On 19.01.2012 02:03, Dan Tenenbaum wrote:

Hi Uwe,

2012/1/18 Uwe Ligges:



On 18.01.2012 01:09, Dan Tenenbaum wrote:


Hello,

On Mon, Jan 9, 2012 at 12:28 AM, Prof Brian Ripley
wrote:


CRAN Windows binary packages built for R-devel are now online, and Uwe's
winbuilder has gained the ability to check source packages under R-devel.

Windows check results are available from
http://cran.r-project.org/bin/windows/contrib/checkSummaryWin.html
and in due course from the main CRAN check page.

There have been a few updates to the toolchain:

(i) It is now based on a beta of gcc 4.6.3, and so reports almost the
same
compilation warnings/errors as the CRAN check machines.



Is the binary R-devel provided by CRAN built against this toolchain?
If it is, should I expect "R --arch x64 CMD config CC" to report
"gcc"? It still reports "x86_64-w64-mingw32-gcc" (R-devel 58077).



Actually "gcc -m64" and that is also the case when I just tried yesterday's
CRAN version (which is 58125). I guess you have an older version of R in
your PATH?




I can't seem to download the latest R-devel. When I try and download this file:
http://cran.r-project.org/bin/windows/base/R-devel-win.exe

and install that, it turns out to be r58077. I've tried with two
different browsers and with curl, and with another CRAN mirror. I
tried this on a fresh machine with no previous R installations or
installer .exes lying around.

The web page
http://cran.r-project.org/bin/windows/base/rdevel.html
says I should be downloading r58133 but that doesn't seem to be the
casecan you look into this?







Also, I have the latest Rtools installed (VERSION.txt reads "Rtools
version 2.15.0.1911") and it is first on my PATH.
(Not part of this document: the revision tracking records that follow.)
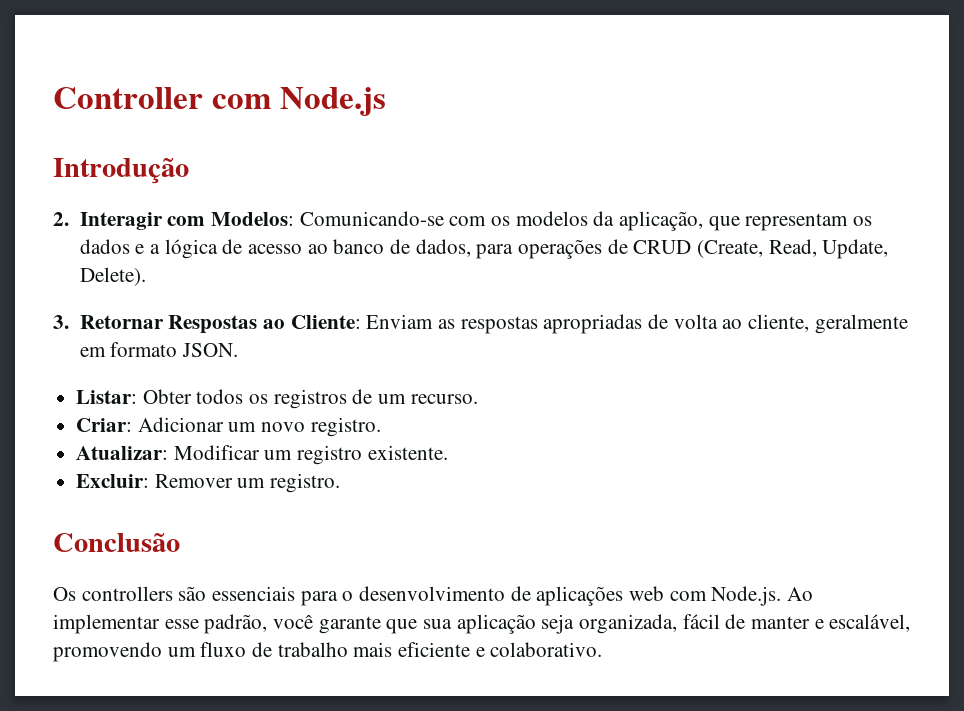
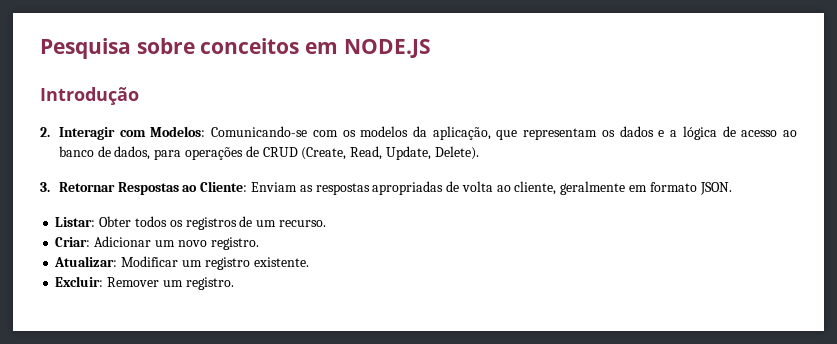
- Controller com Node.js
+ Pesquisa sobre conceitos em NODE.JS
- Conclusão
- Os controllers são essenciais para o desenvolvimento de aplicações web com Node.js. Ao implementar esse padrão, você garante que sua aplicação seja organizada, fácil de manter e escalável, promovendo um fluxo de trabalho mais eficiente e colaborativo.

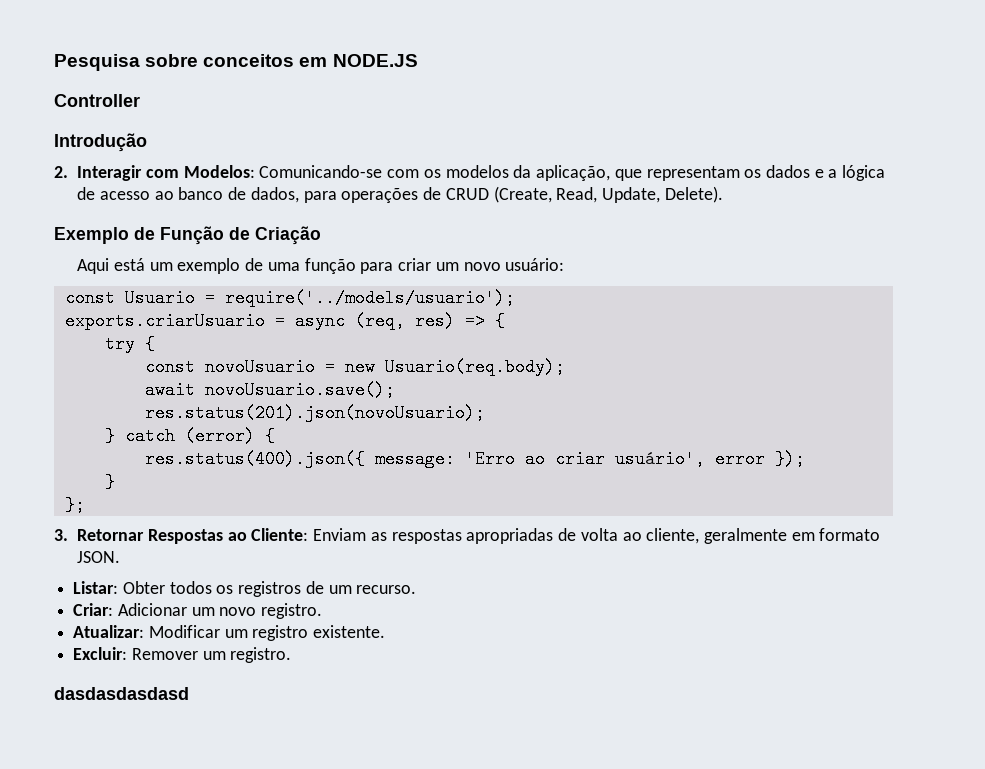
+ Controller
+ Exemplo de Função de Criação
+ Aqui está um exemplo de uma função para criar um novo usuário:
+ const Usuario = require('../models/usuario');
+ exports.criarUsuario = async (req, res) => {
+ try {
+ const novoUsuario = new Usuario(req.body);
+ await novoUsuario.save();
+ res.status(201).json(novoUsuario);
+ } catch (error) {
+ res.status(400).json({ message: 'Erro ao criar usuário', error });
+ }
+ };
+ dasdasdasdasd

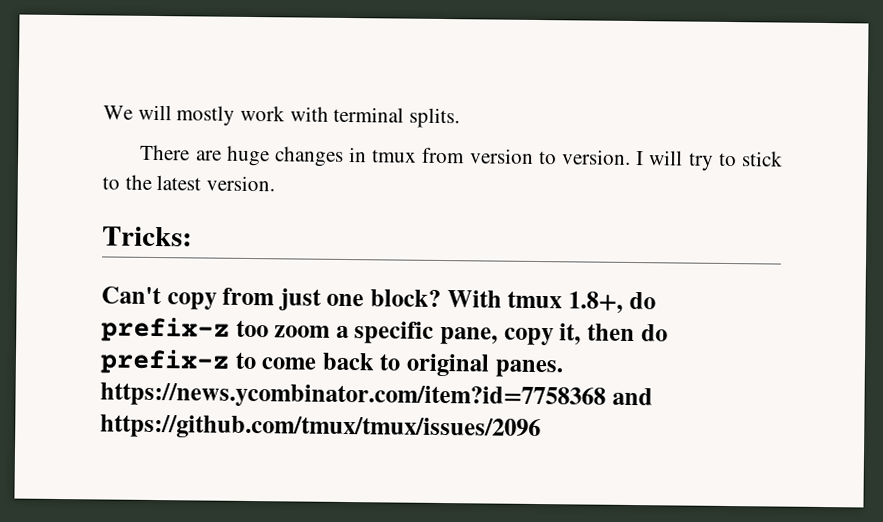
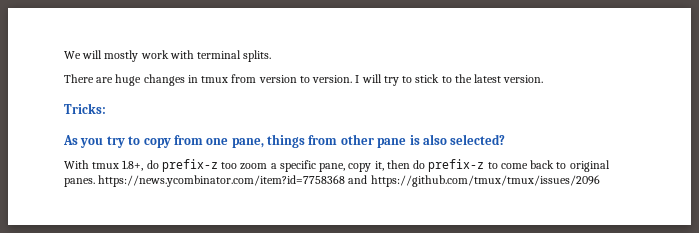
- Can't copy from just one block? With tmux 1.8+, do prefix-z too zoom a specific pane, copy it, then do prefix-z to come back to original panes. https://news.ycombinator.com/item?id=7758368 and https://github.com/tmux/tmux/issues/2096
+ As you try to copy from one pane, things from other pane is also selected?
+ With tmux 1.8+, do prefix-z too zoom a specific pane, copy it, then do prefix-z to come back to original panes. https://news.ycombinator.com/item?id=7758368 and https://github.com/tmux/tmux/issues/2096

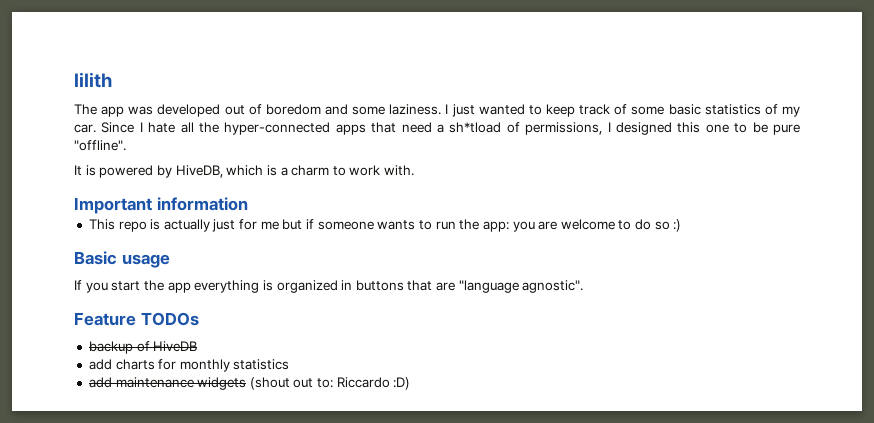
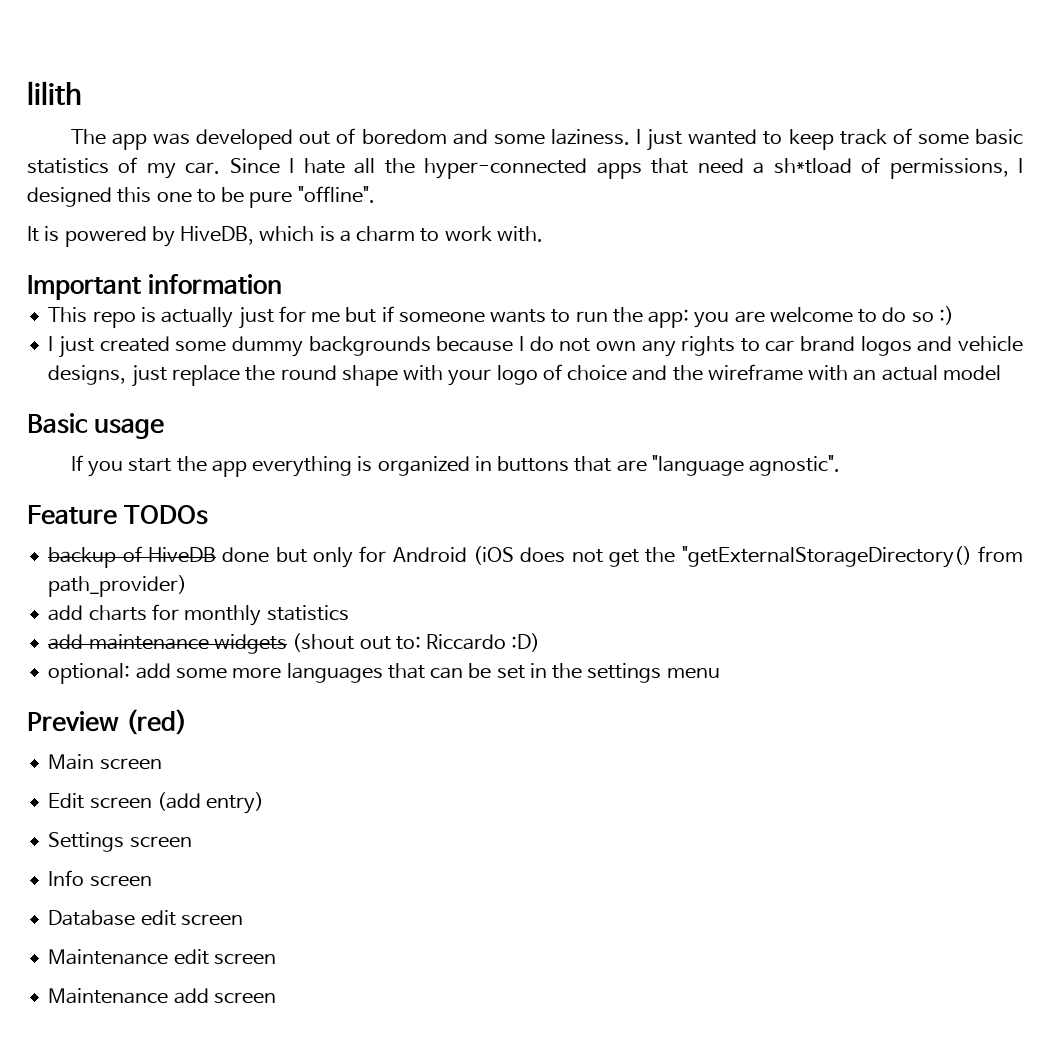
+ I just created some dummy backgrounds because I do not own any rights to car brand logos and vehicle designs, just replace the round shape with your logo of choice and the wireframe with an actual model
- backup of HiveDB
+ backup of HiveDB done but only for Android (iOS does not get the "getExternalStorageDirectory() from path_provider)
+ optional: add some more languages that can be set in the settings menu
+ Preview (red)
+ Main screen
+ Edit screen (add entry)
+ Settings screen
+ Info screen
+ Database edit screen
+ Maintenance edit screen
+ Maintenance add screen

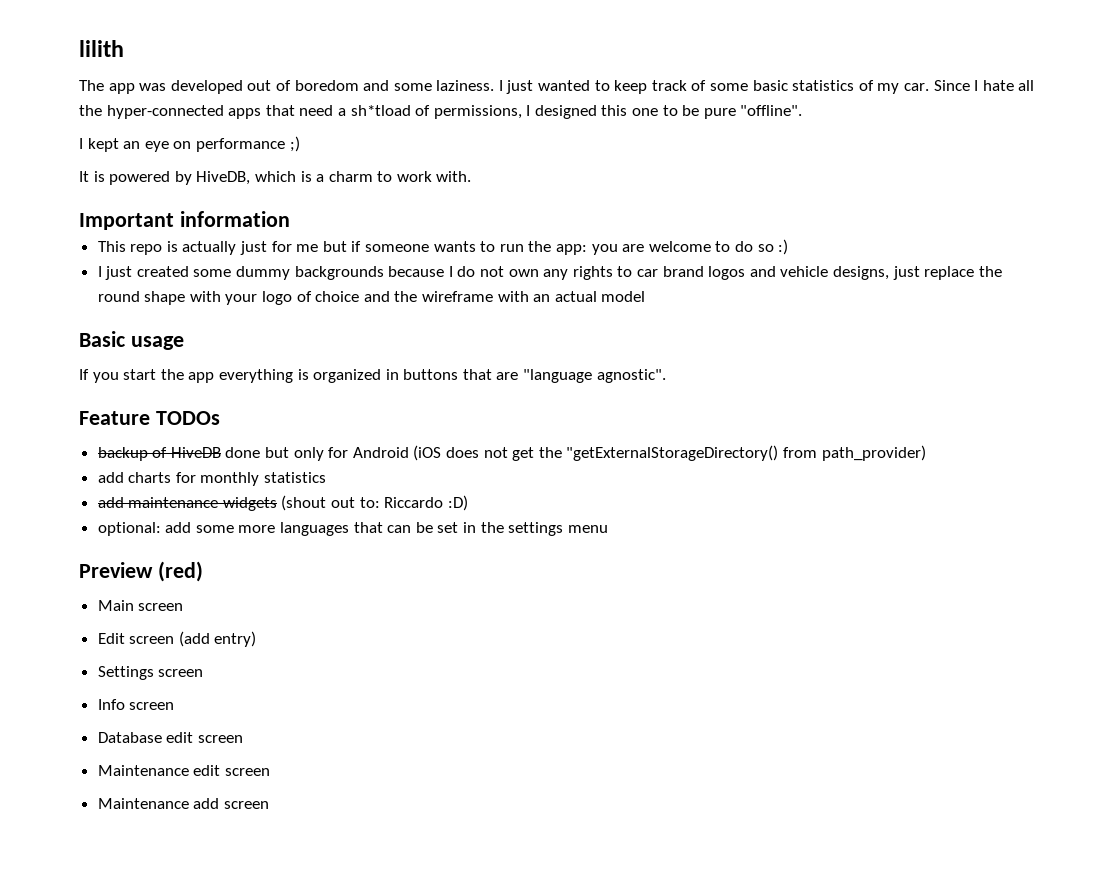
+ I kept an eye on performance ;)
I expect "gcc --version" to report 4.6.3 but it still says 4.5.0.

"x86_64-w64-mingw32-gcc --version" reports 4.5.2.
"which gcc" reports "/cygdrive/c/Rtools215/MinGW/bin/gcc".

"which x86_64-w64-mingw32-gcc" reports
"/cygdrive/c/Rtools215/MinGW64/bin/x86_64-w64-mingw32-gcc".




Yes, these are the version you need for old versions of R that are included
in the Rtools, but it has a third gcc in subdir gcc-4.6.3 which is the one
you should have first in the path in order to use the new toolchain.



Good, I did not know about this directory. I will put it first in my
PATH after I am able to get a recent R-devel binary.
Thanks,
Dan






Uwe Ligges






(ii) There are various bug-fixes to the toolchain: notably x^n and exp(x)
use gradual underflow to denormal numbers rather than abrubtly
underflowing
to zero.

(iii) This is a 'multilib' toolchain: the compiler is named 'gcc.exe' for
both architectures, selected by flag -m32 (the default) and -m64.



Looks like to check gcc versions I should (instead of what I do above)
do simply "gcc --version". I imagine that "gcc -m32 --version" would
report the same thing as "gcc -m64 --version".

Thanks,
Dan





On 29/11/2011 07:56, Prof Brian Ripley wrote:



An updated toolchain is now being used for Windows' builds of R-devel:
details are in the R-admin manual and at
http://www.murdoch-sutherland.com/Rtools/ and
http://www.stats.ox.ac.uk/pub/Rtools/

Both 32- and 64-bit parts of the toolchain use v2.0.1 of the Mingw-w64
project's runtime and a beta of gcc 4.5.4: the Mingw.org project's
builds are no longer used. This should mean that code which compiles for
64-bit Windows also compiles for 32-bit Windows, and v.v. unless code
makes (incorrect but common) assumptions that pointers fit into longs.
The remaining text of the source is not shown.